Set down, exactly as written, the line containing "border-radius: none ->" and all the lines that follow it to the end of the entries below, omitting every picture.
========
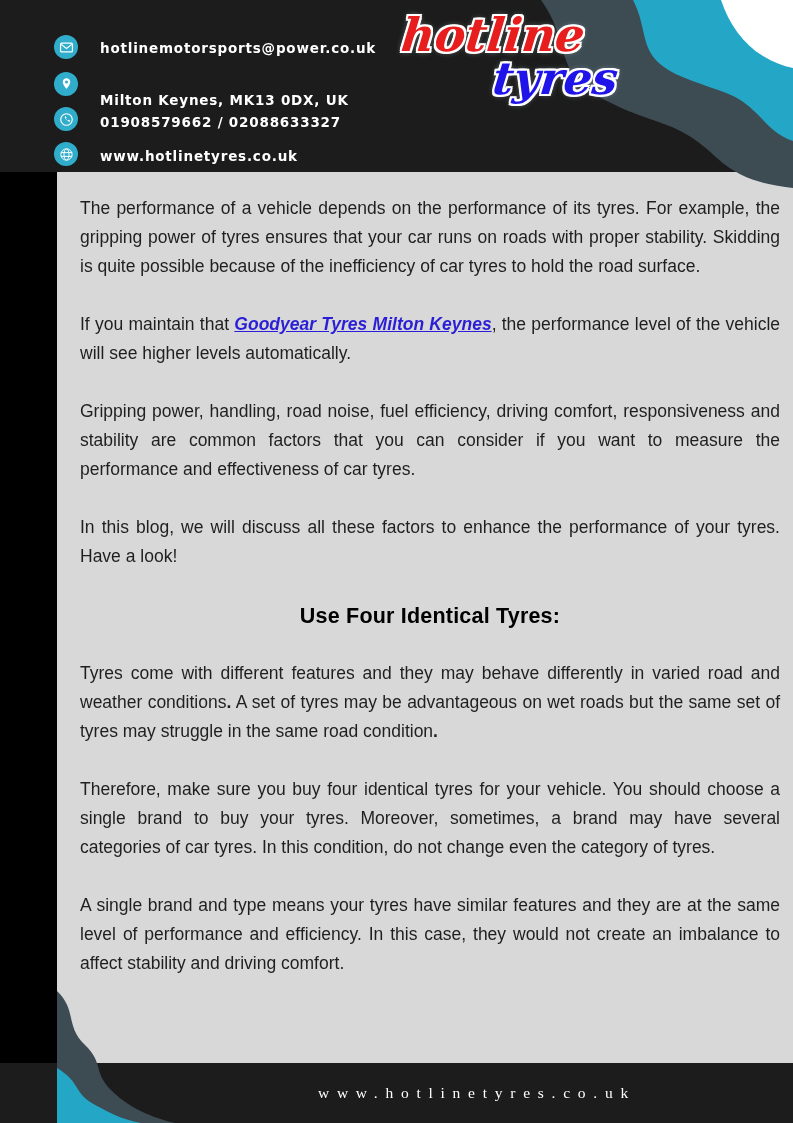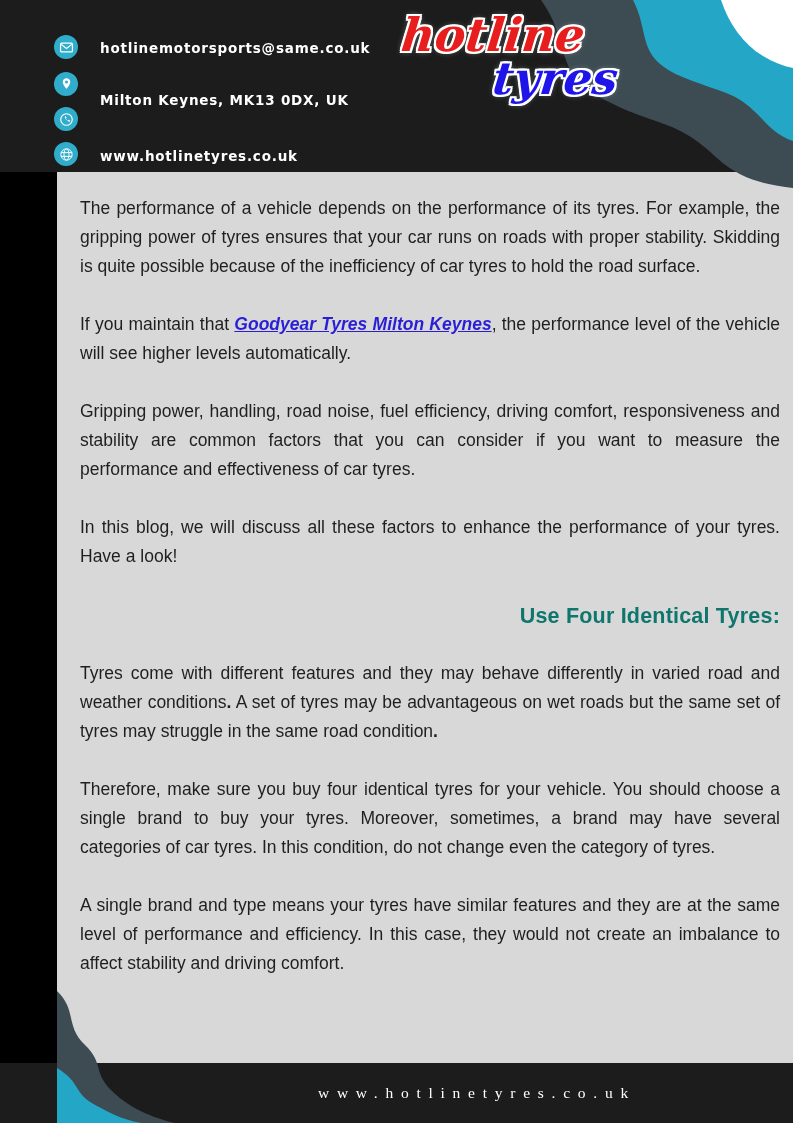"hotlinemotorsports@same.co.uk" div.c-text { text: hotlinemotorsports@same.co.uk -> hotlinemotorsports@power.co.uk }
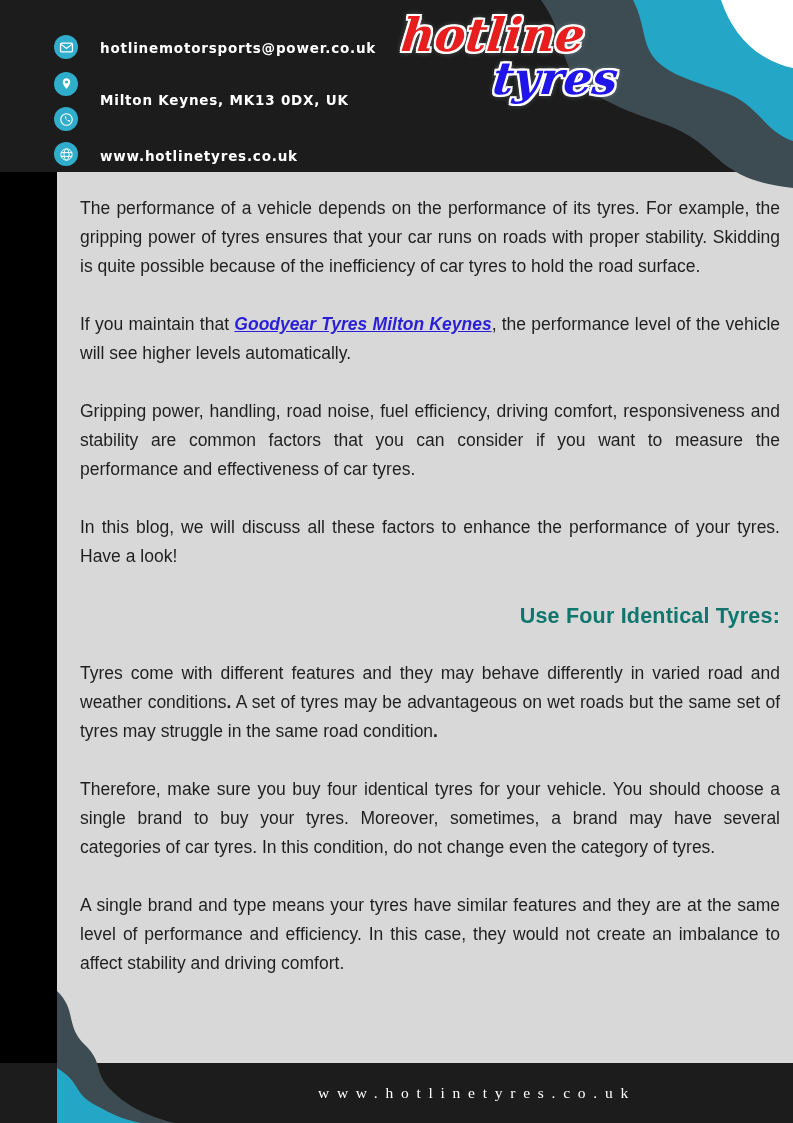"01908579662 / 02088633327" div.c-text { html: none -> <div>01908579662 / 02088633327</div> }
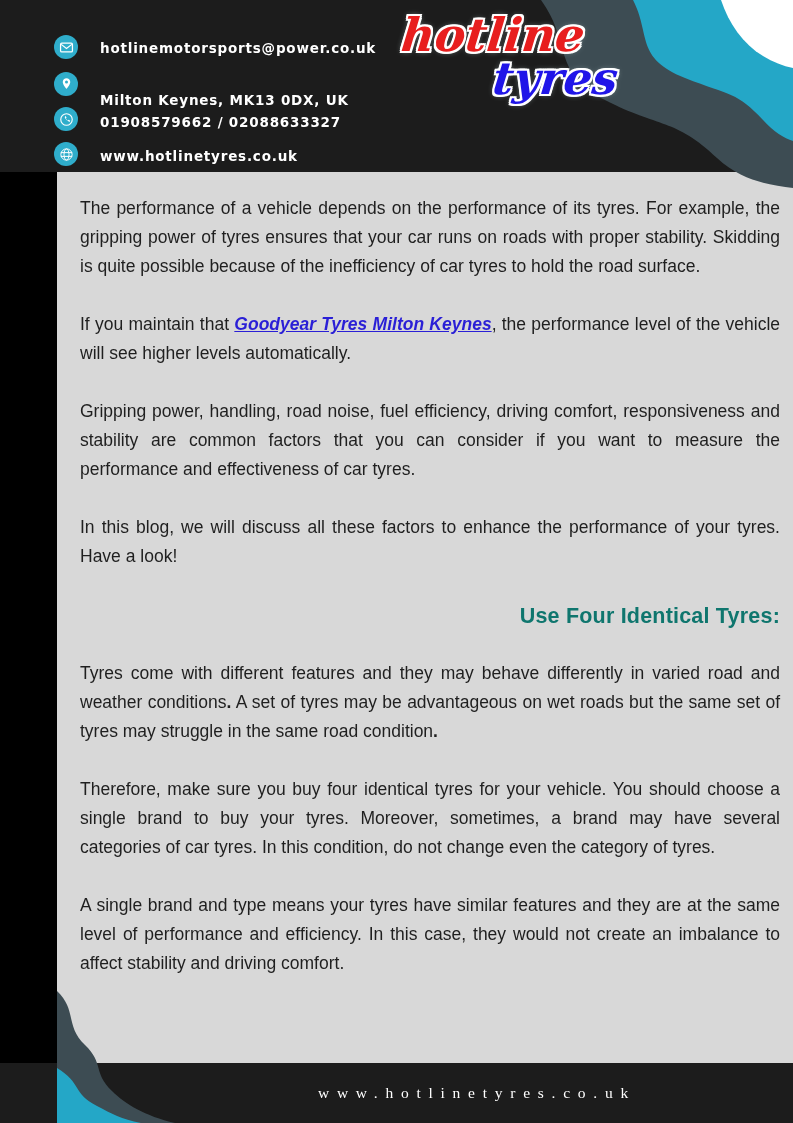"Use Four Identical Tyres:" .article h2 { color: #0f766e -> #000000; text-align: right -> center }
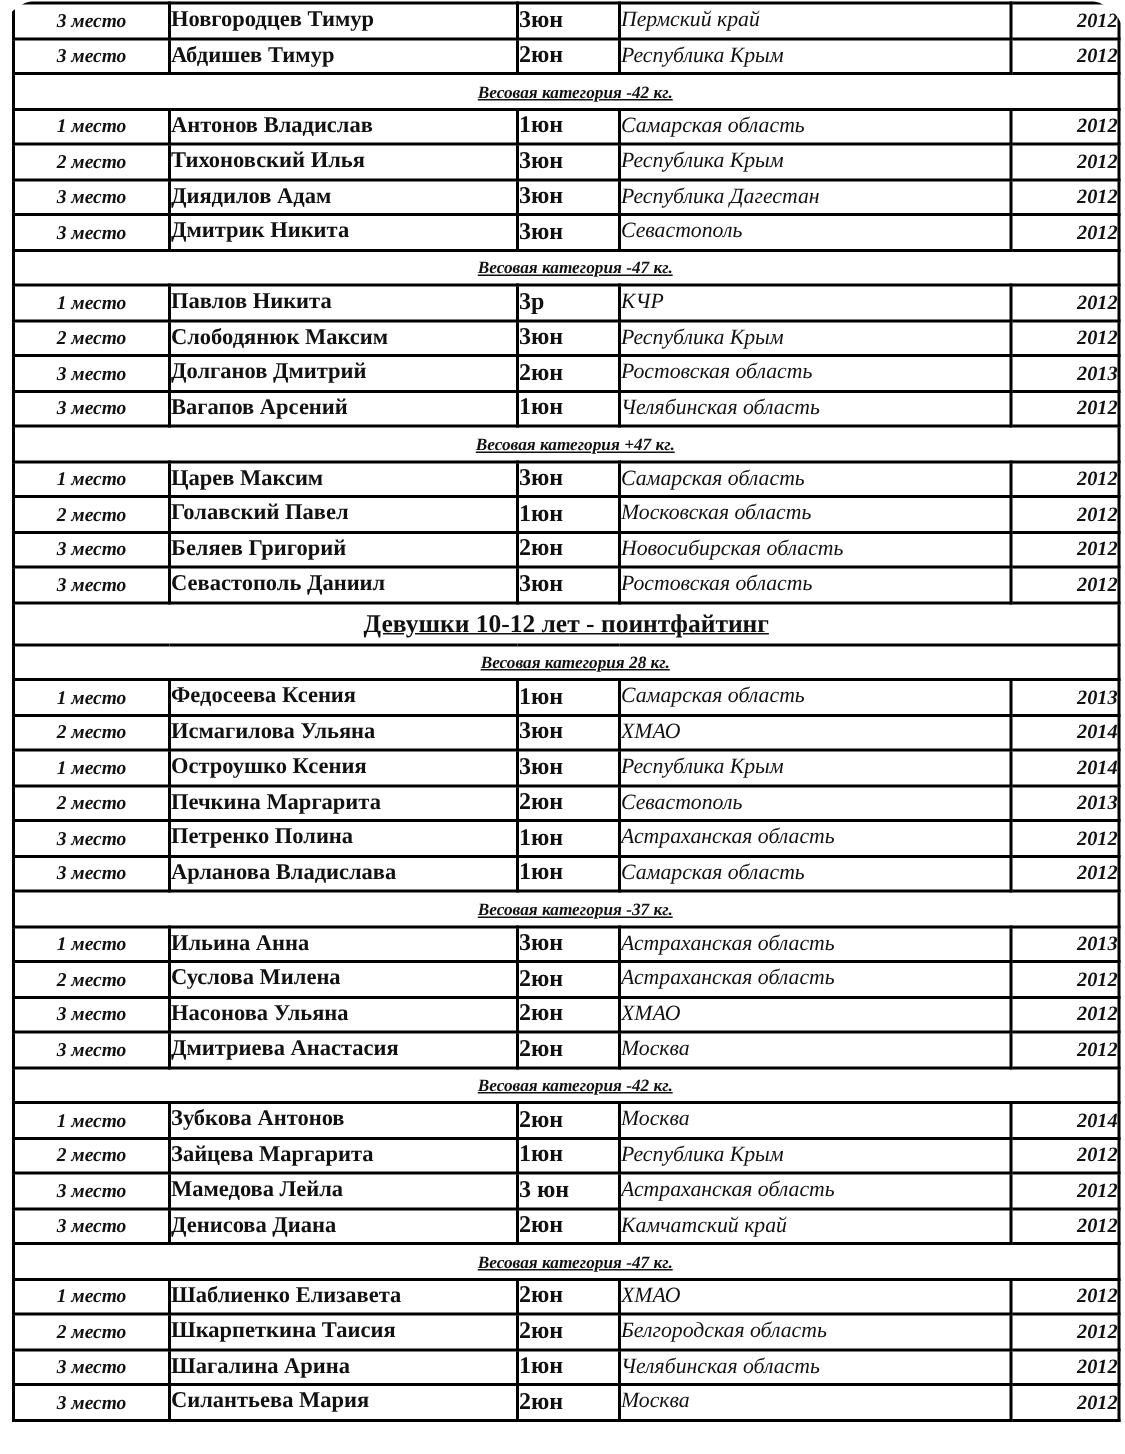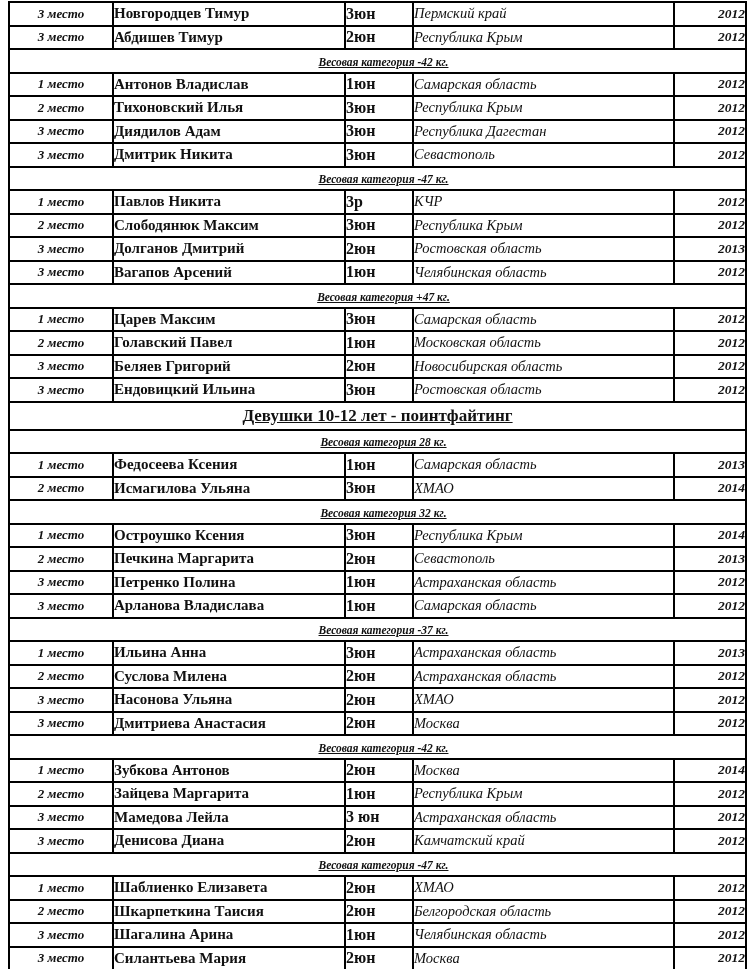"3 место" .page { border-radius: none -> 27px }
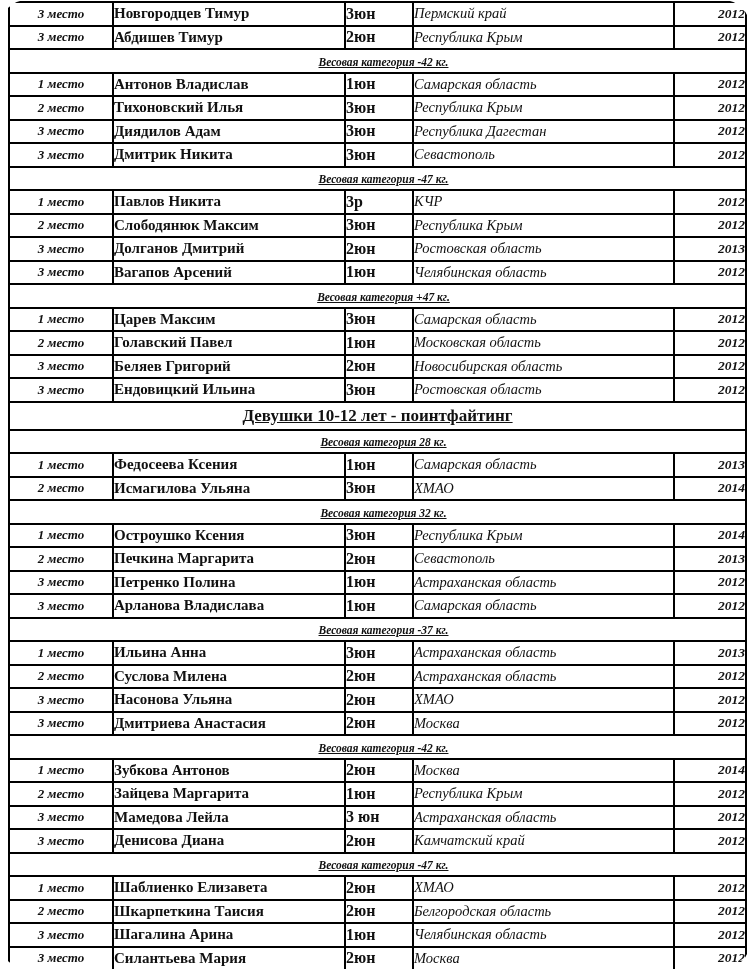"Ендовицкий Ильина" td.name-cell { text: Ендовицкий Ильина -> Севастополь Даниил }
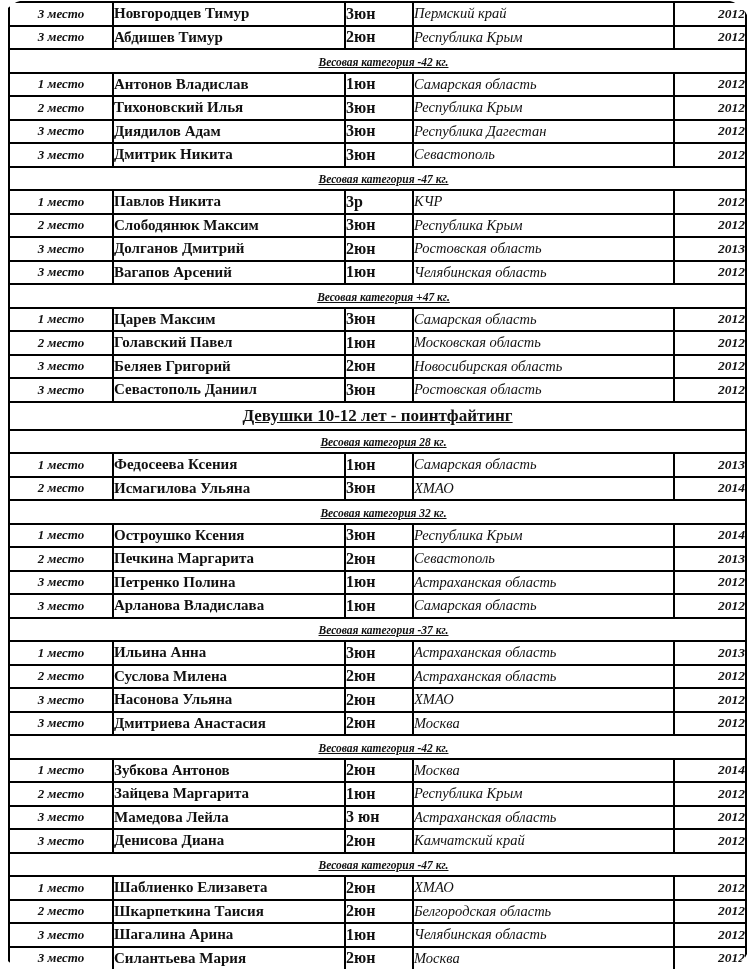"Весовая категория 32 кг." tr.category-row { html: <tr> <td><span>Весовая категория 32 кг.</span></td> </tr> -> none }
========
### [EXERCISE ANSWER]
"3 место" .page { border-radius: none -> 27px }
"Ендовицкий Ильина" td.name-cell { text: Ендовицкий Ильина -> Севастополь Даниил }
"Весовая категория 32 кг." tr.category-row { html: <tr> <td><span>Весовая категория 32 кг.</span></td> </tr> -> none }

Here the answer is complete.